How do I Find Qualified Services?
While certification and credentialing in and of themselves are no guaranty of a successful outcome, they do attest to minimal levels of competency in one's chosen profession, whether it is a neurosurgeon or a prosthetist. The oldest and most widely accepted credential for the profession is that of the American Board for Certification (ABC), which has conducted the competency exam process for prosthetics and orthotics since 1948. All practitioners must then meet mandatory continuing education standards over a 5-year period to remain certified by ABC. It has expanded the individual certification to include an ABC Facility Accreditation, which establishes high standards for a larger spectrum of programs affecting patient care beyond individual certification. Standards in the areas of ethical billing practices, quality improvement, patient satisfaction surveys, problem resolution pathways, patient record keeping, physician communication standards, and professional guidelines governing the physical facility and conduct of the entire staff serving your needs are addressed in the Facilities Accreditation Credential.
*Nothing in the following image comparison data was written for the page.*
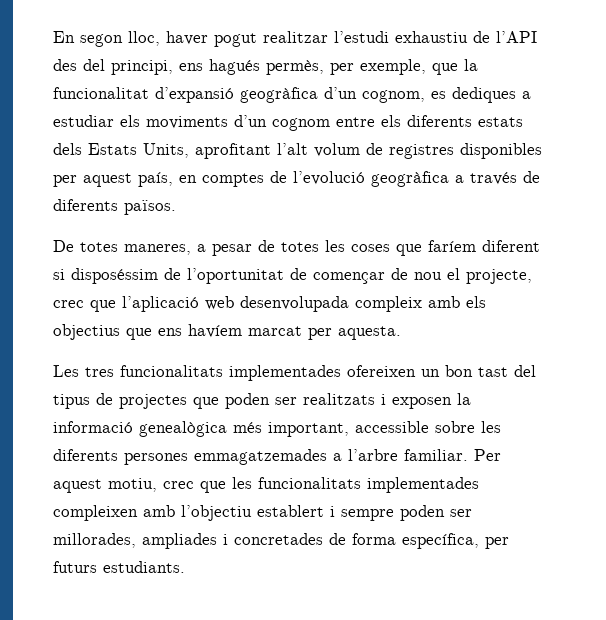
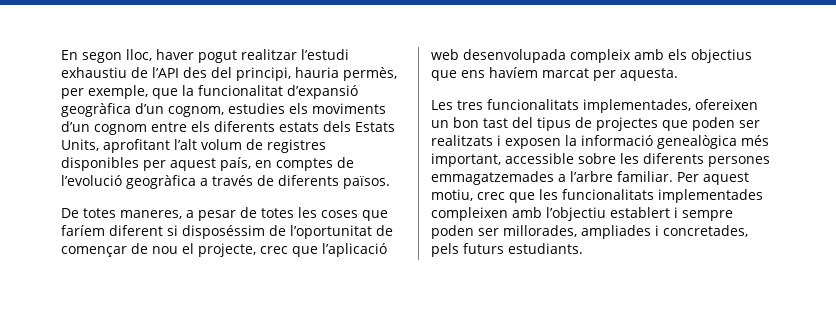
- En segon lloc, haver pogut realitzar l’estudi exhaustiu de l’API des del principi, ens hagués permès, per exemple, que la funcionalitat d’expansió geogràfica d’un cognom, es dediques a estudiar els moviments d’un cognom entre els diferents estats dels Estats Units, aprofitant l’alt volum de registres disponibles per aquest país, en comptes de l’evolució geogràfica a través de diferents països.
+ En segon lloc, haver pogut realitzar l’estudi exhaustiu de l’API des del principi, hauria permès, per exemple, que la funcionalitat d’expansió geogràfica d’un cognom, estudies els moviments d’un cognom entre els diferents estats dels Estats Units, aprofitant l’alt volum de registres disponibles per aquest país, en comptes de l’evolució geogràfica a través de diferents països.
- Les tres funcionalitats implementades ofereixen un bon tast del tipus de projectes que poden ser realitzats i exposen la informació genealògica més important, accessible sobre les diferents persones emmagatzemades a l’arbre familiar.
+ Les tres funcionalitats implementades, ofereixen un bon tast del tipus de projectes que poden ser realitzats i exposen la informació genealògica més important, accessible sobre les diferents persones emmagatzemades a l’arbre familiar.
- Per aquest motiu, crec que les funcionalitats implementades compleixen amb l’objectiu establert i sempre poden ser millorades, ampliades i concretades de forma específica, per futurs estudiants.
+ Per aquest motiu, crec que les funcionalitats implementades compleixen amb l’objectiu establert i sempre poden ser millorades, ampliades i concretades, pels futurs estudiants.

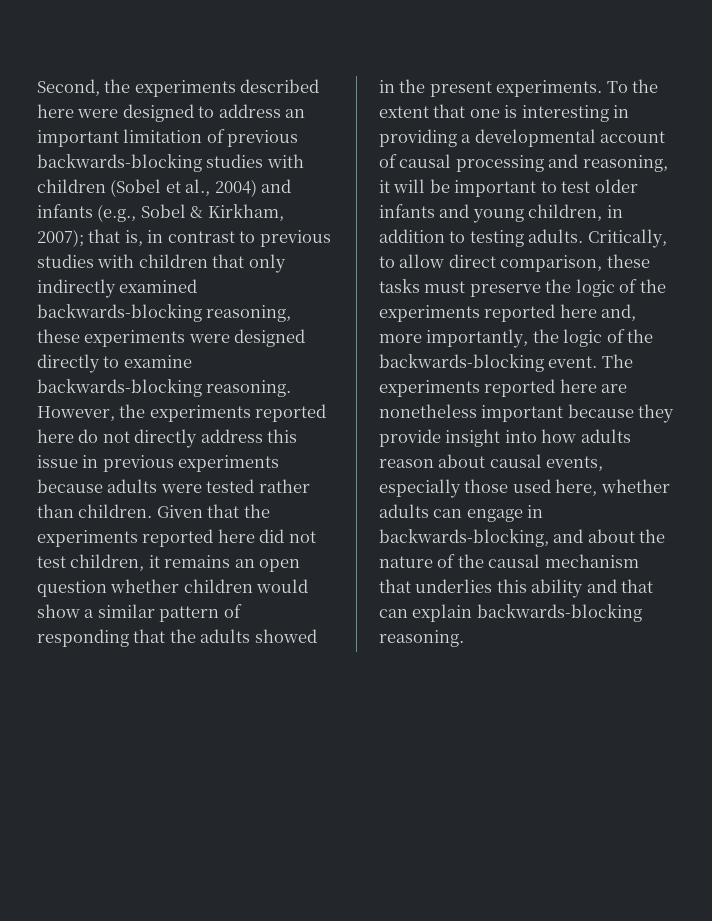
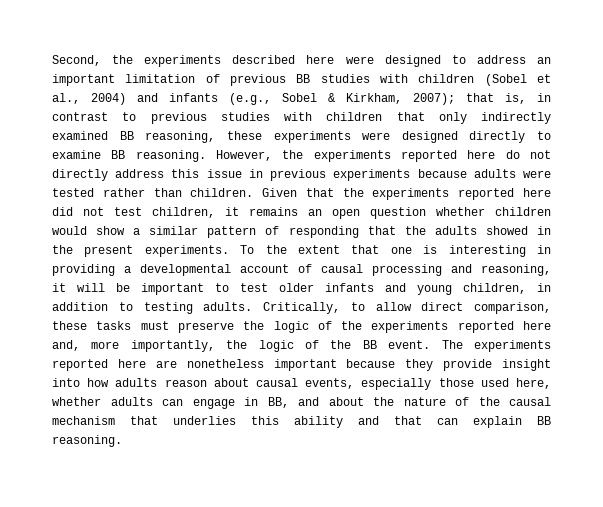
- Second, the experiments described here were designed to address an important limitation of previous backwards-blocking studies with children (Sobel et al., 2004) and infants (e.g., Sobel & Kirkham, 2007); that is, in contrast to previous studies with children that only indirectly examined backwards-blocking reasoning, these experiments were designed directly to examine backwards-blocking reasoning.
+ Second, the experiments described here were designed to address an important limitation of previous BB studies with children (Sobel et al., 2004) and infants (e.g., Sobel & Kirkham, 2007); that is, in contrast to previous studies with children that only indirectly examined BB reasoning, these experiments were designed directly to examine BB reasoning.
- Critically, to allow direct comparison, these tasks must preserve the logic of the experiments reported here and, more importantly, the logic of the backwards-blocking event.
+ Critically, to allow direct comparison, these tasks must preserve the logic of the experiments reported here and, more importantly, the logic of the BB event.
- The experiments reported here are nonetheless important because they provide insight into how adults reason about causal events, especially those used here, whether adults can engage in backwards-blocking, and about the nature of the causal mechanism that underlies this ability and that can explain backwards-blocking reasoning.
+ The experiments reported here are nonetheless important because they provide insight into how adults reason about causal events, especially those used here, whether adults can engage in BB, and about the nature of the causal mechanism that underlies this ability and that can explain BB reasoning.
Other qualifications include the Board for Orthotic Certification (BOC), and state licensing or state certification, which is present in some states. After verifying credentialing, the important elements center on finding a person whom you can relate to and work with. It is very helpful if you can establish chemistry between yourself and your prosthetist. Personality and competency will play a key role in meeting your prosthetic needs for the rest of your life. Unlike all other medical professionals that you contact, the relationship that you have with your prosthetist is usually a lifelong relationship. Exercise care in this process and it will yield dividends.
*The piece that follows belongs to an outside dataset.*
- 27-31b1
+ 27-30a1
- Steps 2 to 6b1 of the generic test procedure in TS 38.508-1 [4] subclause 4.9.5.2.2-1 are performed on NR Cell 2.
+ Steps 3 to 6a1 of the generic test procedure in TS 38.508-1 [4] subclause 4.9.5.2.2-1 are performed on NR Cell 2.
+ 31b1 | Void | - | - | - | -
I'm Only one Person. What can I do?
I relate this information to you because it is rapidly becoming necessary for you, as end users of these services, to take on the responsibility of becoming more highly educated and involved. This is needed not only to understand the technology and procedures as they improve the potential quality of your life, but also in those factors affecting the availability and your access to advancing O&P services. It is becoming increasingly necessary for you to find ways to have your voice heard within the current HCFA system, as it exists today to ensure coverage for your O&P needs. In becoming more educated, your active involvement will become the most effective method of addressing needed changes through your elected officials. The organized O&P profession is extremely small in the eyes of HCFA. The profession will never be as effective as we need to be to ensure quality and access to the care that you receive today and in the future.
Understanding the importance of your role in affecting public policy and becoming more active on both a state and national level will not only be welcomed but required if we are to have any chance of maintaining the quality of services, professionals, and your access to them in the future.